Work item: Exact repetition of a range: find the line containing "filter: none -> LPG - Butane != 19663110" and the line containing "CIRRUS OIL SERVICES LIMITED | No: 7 -> 8" in the material below, then repeat both and all lines between them, leaving pictures out.

Supplied entries Block Start

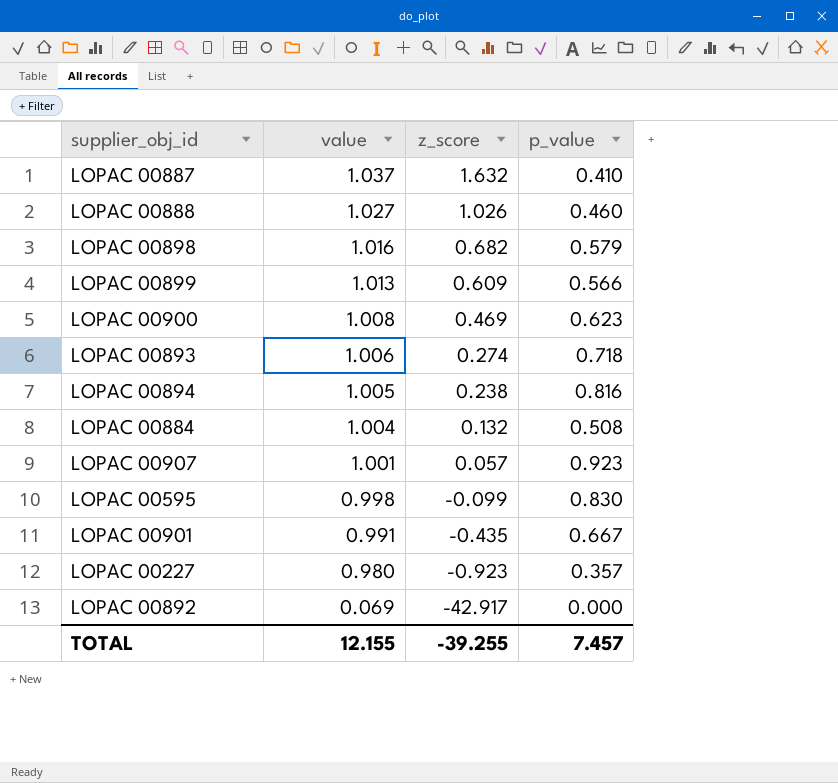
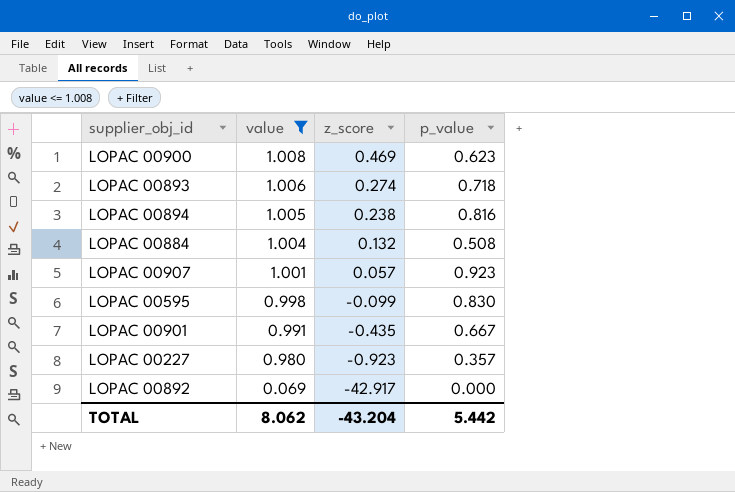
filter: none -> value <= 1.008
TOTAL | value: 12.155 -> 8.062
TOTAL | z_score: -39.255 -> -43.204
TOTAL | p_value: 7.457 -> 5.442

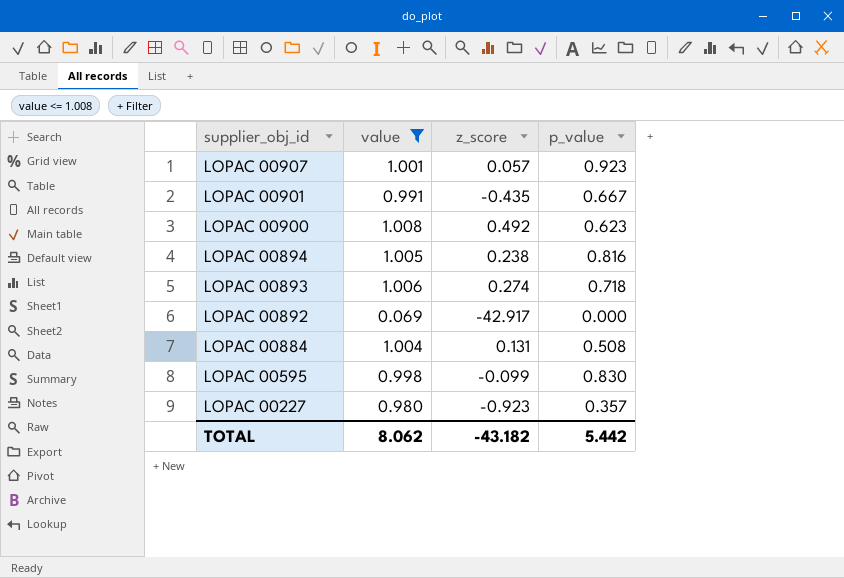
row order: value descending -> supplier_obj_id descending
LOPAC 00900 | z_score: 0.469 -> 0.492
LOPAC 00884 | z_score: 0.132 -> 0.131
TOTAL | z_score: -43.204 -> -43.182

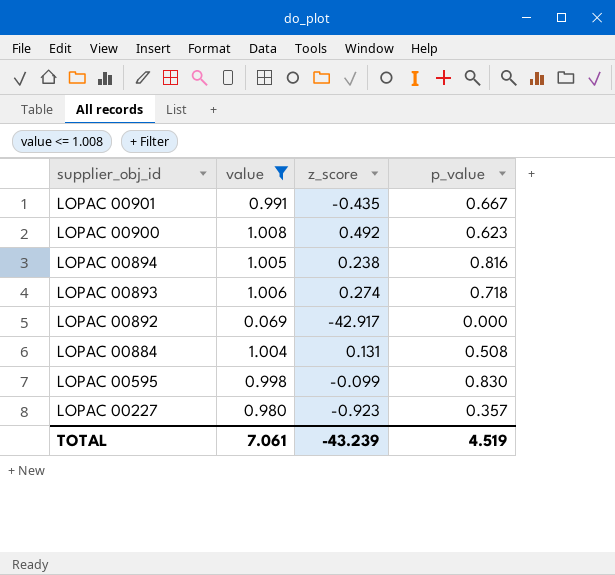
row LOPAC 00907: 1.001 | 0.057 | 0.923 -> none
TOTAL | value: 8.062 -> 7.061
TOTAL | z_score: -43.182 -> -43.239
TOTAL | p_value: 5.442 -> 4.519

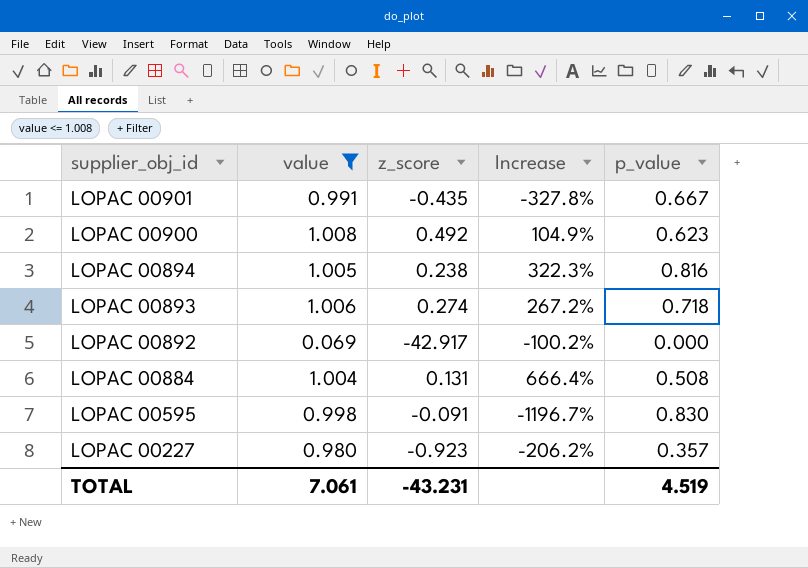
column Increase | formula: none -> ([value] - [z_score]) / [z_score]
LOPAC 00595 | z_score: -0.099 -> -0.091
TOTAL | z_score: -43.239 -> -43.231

Supplied entries Block End
Supplied entries Block Start

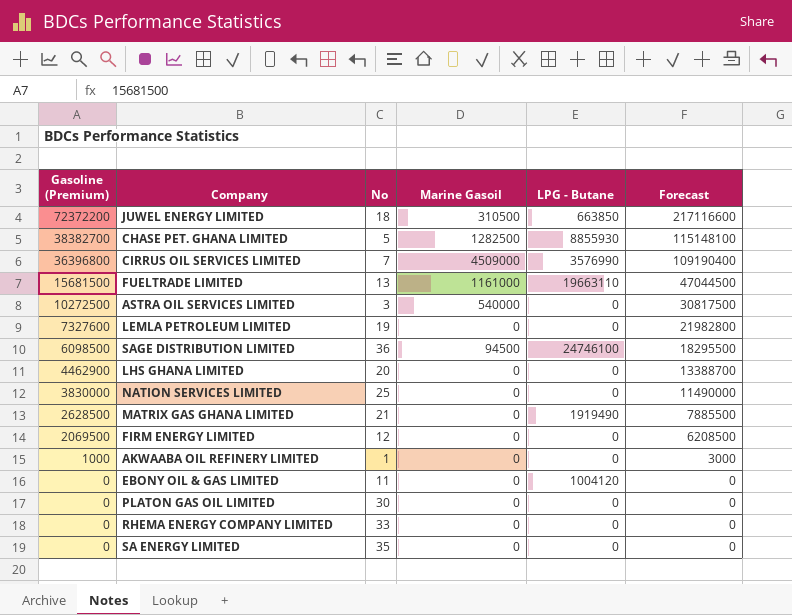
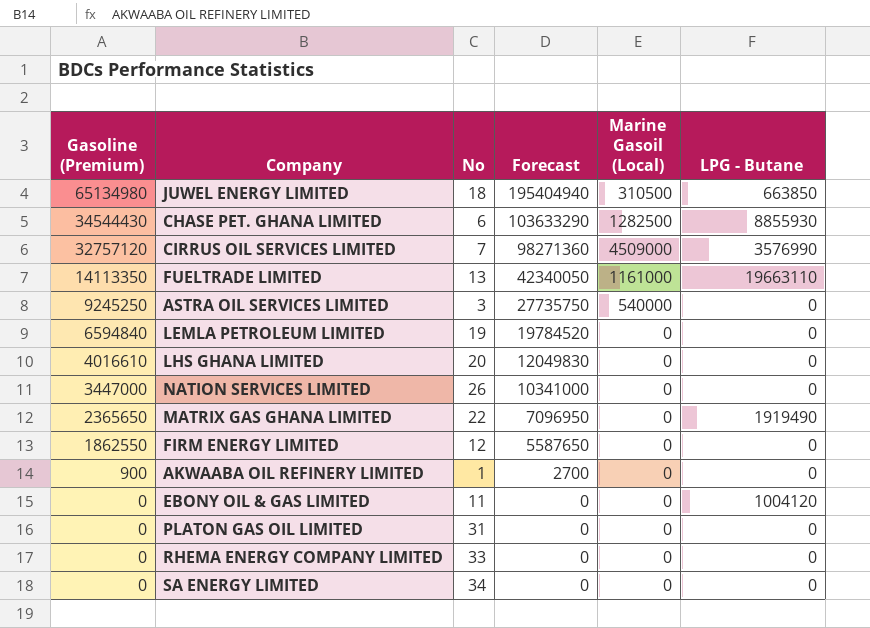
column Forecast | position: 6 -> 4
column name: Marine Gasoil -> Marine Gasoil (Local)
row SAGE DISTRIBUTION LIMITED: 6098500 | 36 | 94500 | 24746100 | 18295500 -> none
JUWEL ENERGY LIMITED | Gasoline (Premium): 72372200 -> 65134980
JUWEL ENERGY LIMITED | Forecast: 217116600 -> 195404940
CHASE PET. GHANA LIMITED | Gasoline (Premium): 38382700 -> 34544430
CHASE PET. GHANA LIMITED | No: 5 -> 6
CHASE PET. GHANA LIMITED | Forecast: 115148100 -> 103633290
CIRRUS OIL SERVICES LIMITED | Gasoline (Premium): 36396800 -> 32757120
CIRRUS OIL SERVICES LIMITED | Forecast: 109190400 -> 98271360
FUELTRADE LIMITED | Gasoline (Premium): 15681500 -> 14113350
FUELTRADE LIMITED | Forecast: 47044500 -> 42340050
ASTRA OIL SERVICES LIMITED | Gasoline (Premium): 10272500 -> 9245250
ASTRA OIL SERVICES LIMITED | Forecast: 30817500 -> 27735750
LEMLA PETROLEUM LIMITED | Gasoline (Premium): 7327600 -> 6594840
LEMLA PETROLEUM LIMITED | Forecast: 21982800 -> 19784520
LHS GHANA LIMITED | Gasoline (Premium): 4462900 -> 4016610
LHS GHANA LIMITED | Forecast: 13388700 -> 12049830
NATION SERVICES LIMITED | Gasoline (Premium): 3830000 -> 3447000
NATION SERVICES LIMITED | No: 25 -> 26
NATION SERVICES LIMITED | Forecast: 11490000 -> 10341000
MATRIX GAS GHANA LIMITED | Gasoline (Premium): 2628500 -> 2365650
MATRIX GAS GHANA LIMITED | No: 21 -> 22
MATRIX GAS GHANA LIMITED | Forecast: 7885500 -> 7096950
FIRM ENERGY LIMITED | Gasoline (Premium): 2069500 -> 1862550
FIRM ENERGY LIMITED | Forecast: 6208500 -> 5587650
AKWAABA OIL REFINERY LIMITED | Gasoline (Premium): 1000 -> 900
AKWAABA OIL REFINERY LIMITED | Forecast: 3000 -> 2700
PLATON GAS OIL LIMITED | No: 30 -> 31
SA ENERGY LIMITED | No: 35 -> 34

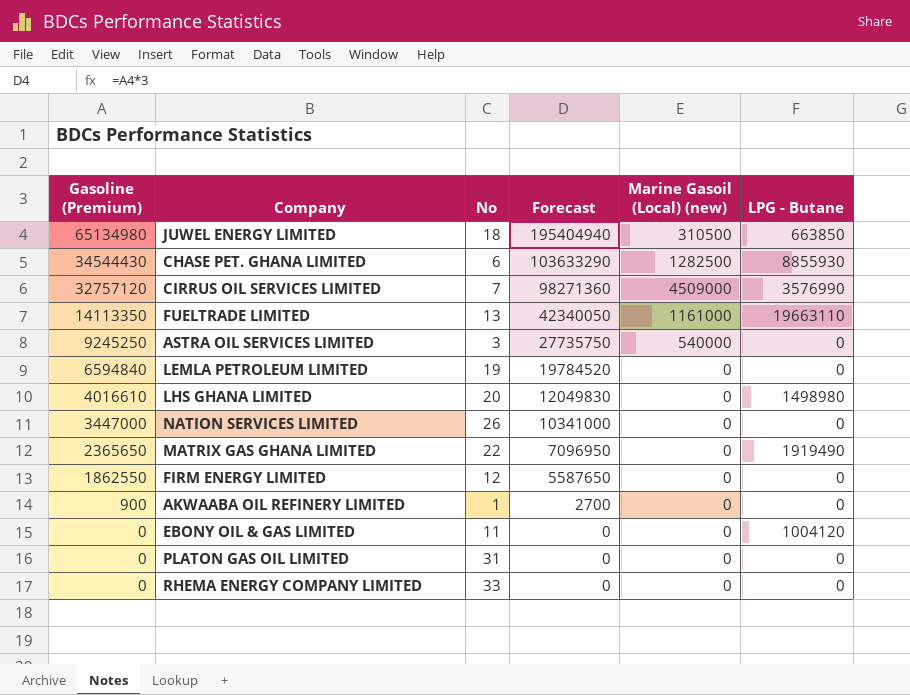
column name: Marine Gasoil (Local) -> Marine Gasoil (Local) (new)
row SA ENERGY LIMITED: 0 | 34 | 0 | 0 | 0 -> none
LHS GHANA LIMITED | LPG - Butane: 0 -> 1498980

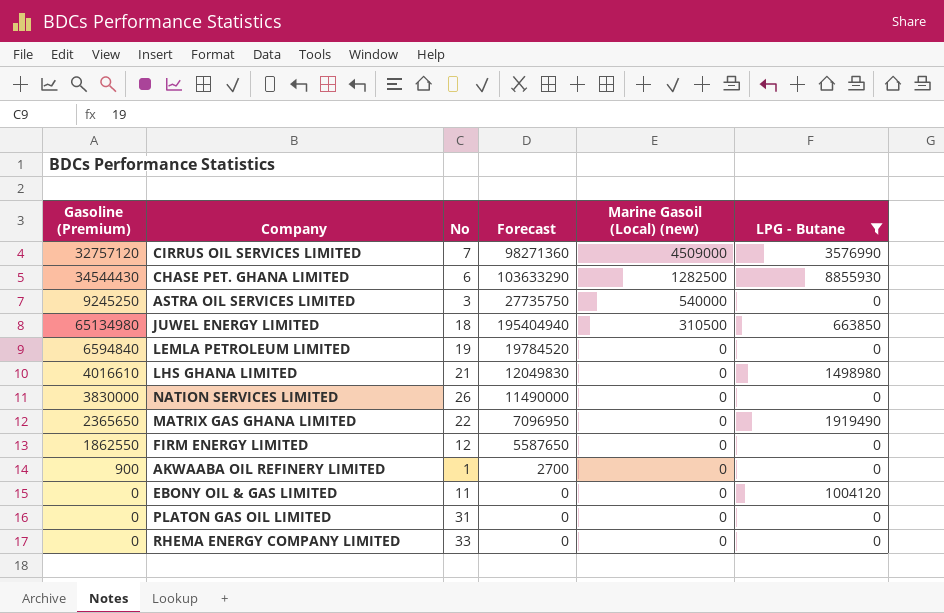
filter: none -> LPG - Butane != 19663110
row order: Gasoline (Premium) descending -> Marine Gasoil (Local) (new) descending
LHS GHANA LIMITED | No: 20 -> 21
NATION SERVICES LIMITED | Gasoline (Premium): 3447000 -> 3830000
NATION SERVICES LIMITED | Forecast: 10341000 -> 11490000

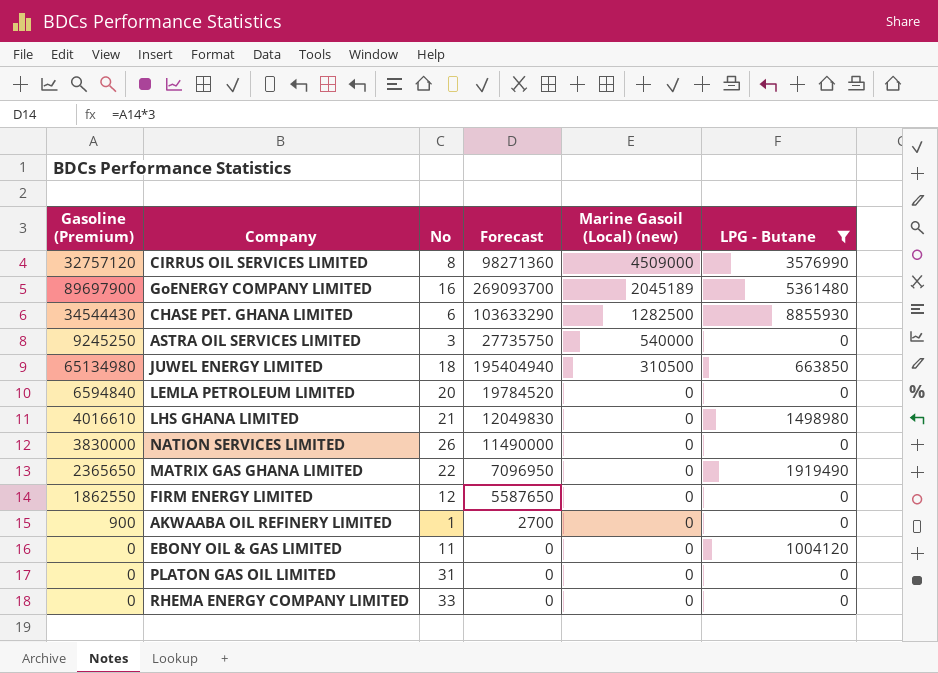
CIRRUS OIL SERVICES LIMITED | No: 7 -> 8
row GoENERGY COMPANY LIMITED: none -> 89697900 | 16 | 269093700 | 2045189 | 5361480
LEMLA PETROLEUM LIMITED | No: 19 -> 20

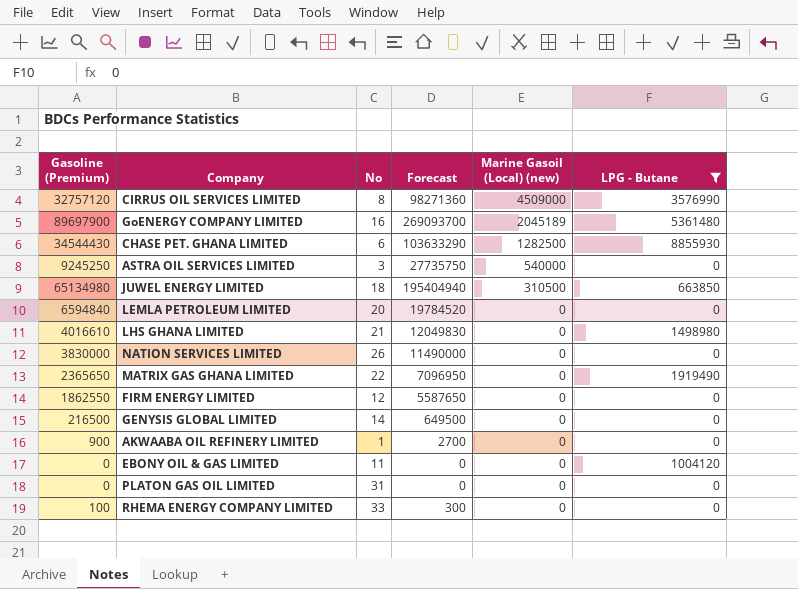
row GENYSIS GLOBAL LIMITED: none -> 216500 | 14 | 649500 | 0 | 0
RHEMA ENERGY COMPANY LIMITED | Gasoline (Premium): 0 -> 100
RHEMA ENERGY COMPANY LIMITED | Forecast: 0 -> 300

Supplied entries Block End

Exercise solution:
filter: none -> LPG - Butane != 19663110
row order: Gasoline (Premium) descending -> Marine Gasoil (Local) (new) descending
LHS GHANA LIMITED | No: 20 -> 21
NATION SERVICES LIMITED | Gasoline (Premium): 3447000 -> 3830000
NATION SERVICES LIMITED | Forecast: 10341000 -> 11490000

CIRRUS OIL SERVICES LIMITED | No: 7 -> 8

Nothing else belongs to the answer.